Surface plasmon (SP) enhancement of photoluminescence (PL) from a green-emitting InGaN/GaN quantum well (QW) using nanoparticles (NPs) made of different metals and their combinations was investigated. The NPs were formed by annealing the metal films in N₂ followed by rapid cooling. Four-fold enhancement in PL intensity was achieved using random metal NPs made of Cu on Mg (Cu-Mg) double metal film that was more than two folds of the enhancement observed by AgNPs. Reversing the order of metal film deposition (Mg on Cu) resulted in much lower PL intensity due to significantly different NPs size distribution as the given annealing conditions did not cause homogeneous alloying of the two metals. The results pave the way for the application of NPs of relatively low-cost unconventional metals and their combinations in the SP enhancement of LEDs.

1. Introduction

One of the most important applications of LEDs is white light production by mixing the lights of green, blue, and red colors, which is currently limited by the low external quantum efficiency (EQE) of green LEDs known as the “green gap” [1,2]. III-nitride semiconductor-based QW-LEDs are used for this purpose to allow the tuning of emission from visible to UV simply by controlling the composition ratio in the QW active region [3,4]. Green LEDs are realized by increasing In concentration in InGaN QWs. The increased In concentration results in an obvious decline of material quality that leads to poor efficiencies for LEDs performing in longer wavelength ranges [5,6]. In the last two decades, SP enhancement of light emission in LEDs has been investigated as one of the most promising methods [3,7,8]. Thin films, NPs, and gratings made of Au, Ag, and Al have been employed to excite SPs in LEDs [9]. In QW-LEDs, the light produced as a result of exciton recombination in QW can couple with the electromagnetic field produced by the SPs in a metal, creating an additional recombination channel [10]. This additional recombination channel results in increased radiative recombination efficiency [10,11,12].

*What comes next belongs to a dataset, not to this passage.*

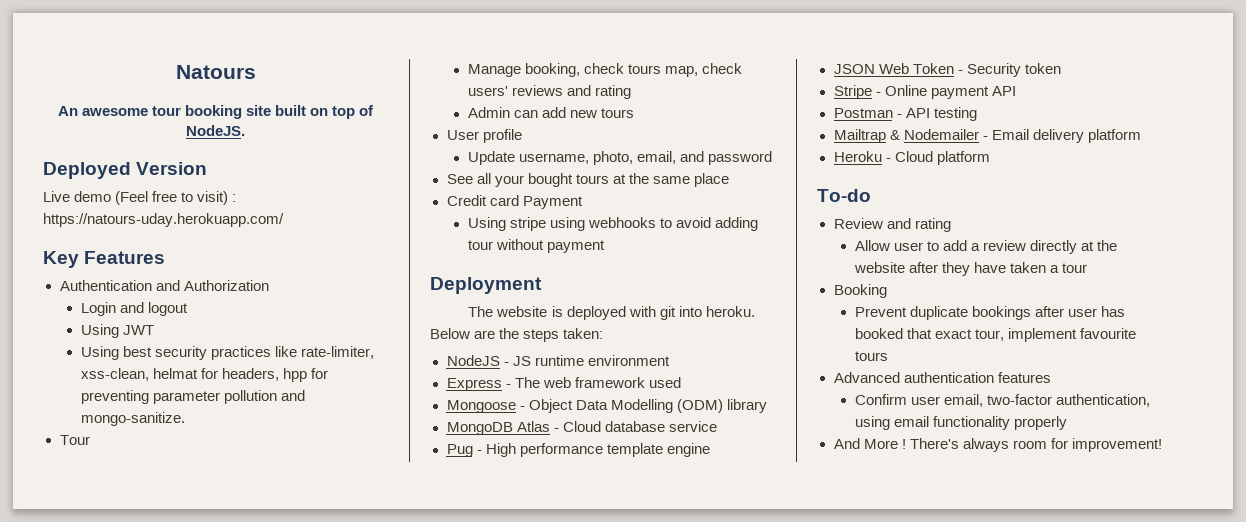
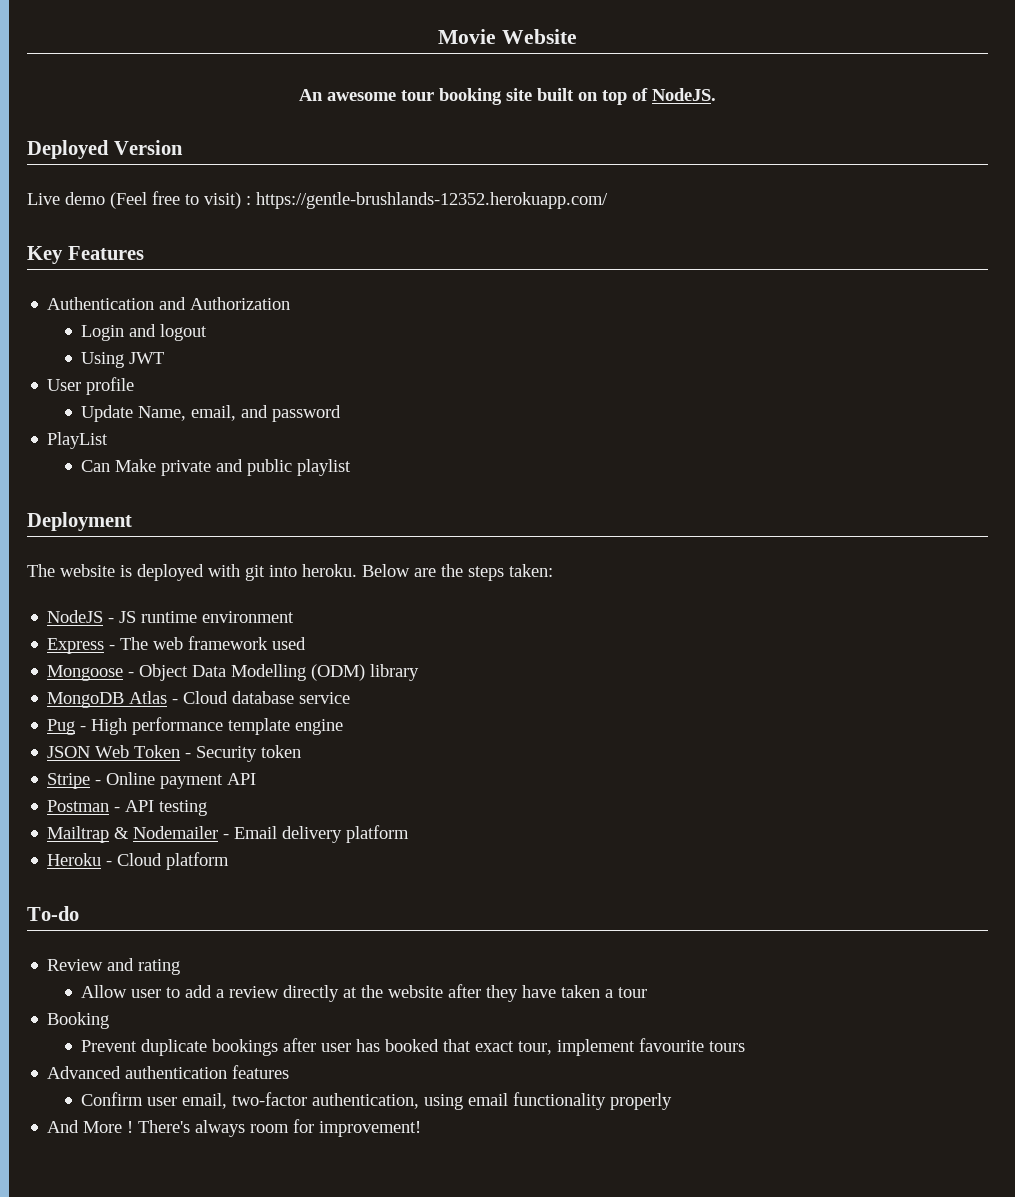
[175,65,256,79] Natours -> [438,29,577,44] Movie Website
[43,213,284,227] https://natours-uday.herokuapp.com/ -> [256,192,608,209] https://gentle-brushlands-12352.herokuapp.com/
[80,346,374,360] [80,368,328,382] [80,390,305,404] [80,412,185,426] [59,435,90,445] [467,63,742,77] [467,85,631,99] [467,107,634,118] // Using best security practices like rate-limiter, xss-clean, helmat for headers, hpp for preventing parameter pollution and mongo-sanitize. // Tour // Manage booking, check tours map, check users' reviews and rating // Admin can add new tours -> (165, 358) none
[518,151,633,165] username, photo, -> [138,406,187,421] Name,
[446,173,729,187] [446,195,583,209] [467,217,758,231] [467,239,605,253] See all your bought tours at the same place // Credit card Payment // Using stripe using webhooks to avoid adding tour without payment -> [47,432,109,449] [81,459,352,476] PlayList // Can Make private and public playlist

NPs made by annealing the multilayers of different metals have been reported to allow tuning of the SP energies to resonate with emission energies of QWs [13]. There is also a possibility of alloying of the two or more metals depending on the annealing conditions, which might increase the shelf life of NPs due to the well-known oxidation resistance of some alloys. Moreover, the use of precious metals for SP enhancement application in LEDs increases the overall fabrication cost. It is of profound importance to explore the plasmonic capabilities of cost-effective materials for such applications. Some of the metals or their combinations might have the ability to outperform the conventional Ag, Au, or Al metals. The dispersion relations for Cu and Mg metals, for instance, point towards their promising plasmonic properties, which should be explored further [14,15]. The NPs made by combining the two or more such metals may offer further control of the tuning of their SP resonance. In this study, we explored the possibilities of further enhancement of LED emission by using NPs made of relatively cheaper and unconventional metals and their combinations.

2. Materials and Methods

The reference sample is a typical green-LED epitaxial wafer that contains a 2 nm thick In_0.3Ga_0.7N single-QW structure sandwiched between two GaN layers grown on a double-sided polished sapphire substrate using MOCVD, as shown in the schematic diagram in Figure 1a. The top GaN layer is kept only 10 nm thick to allow strong QW-SP coupling. The bottom GaN layer is 10 μm thick. The wafer was cut into pieces and various metals, and their combinations (10 nm each) were deposited on the top GaN surface using the thermal evaporation method. The metals used included Ag, Al, Cu, Mg,(Hebei Zhongyue Metal Material Technology Co., Ltd., Shijiazhuang, Hebei, China) and their combinations. NPs were formed by annealing single- and double-metal films in N₂ at 300 °C in a quartz tube furnace filled with N₂. The quartz tube was pumped for 20 min before N₂ was filled in it. A 457 nm laser of Zolix Finder One Raman Microscopic Spectrograph (Zolix Instruments Co., Ltd., Beijing, China) was used for PL measurement from the polished sapphire side. The reference sample was also annealed at 300 °C in N2 to balance annealing effects for a true comparison of PL. The surface image was taken using the JEOL JEM5610 scanning electron microscope (SEM) (JEOL, Ltd., Tokyo, Japan). A double-beam ultraviolet–visible spectrophotometer TU1901 (Beijing Purkinje General Instrument Co., Ltd., Beijing, China) was used to measure UV–visible absorption and transmission spectra.

3. Results and Discussion

SP enhancement is found to be more effective for LEDs with intrinsically poor internal quantum efficiency (IQE) and relatively small GaN thicknesses [16,17]. It has also been observed that the topmost QW contributes the most to SP enhancement in a multiple-QW system [18]. The reference sample used in our study with single QW and 10 nm top GaN thus is a perfect platform for the investigation of SP enhancement of PL.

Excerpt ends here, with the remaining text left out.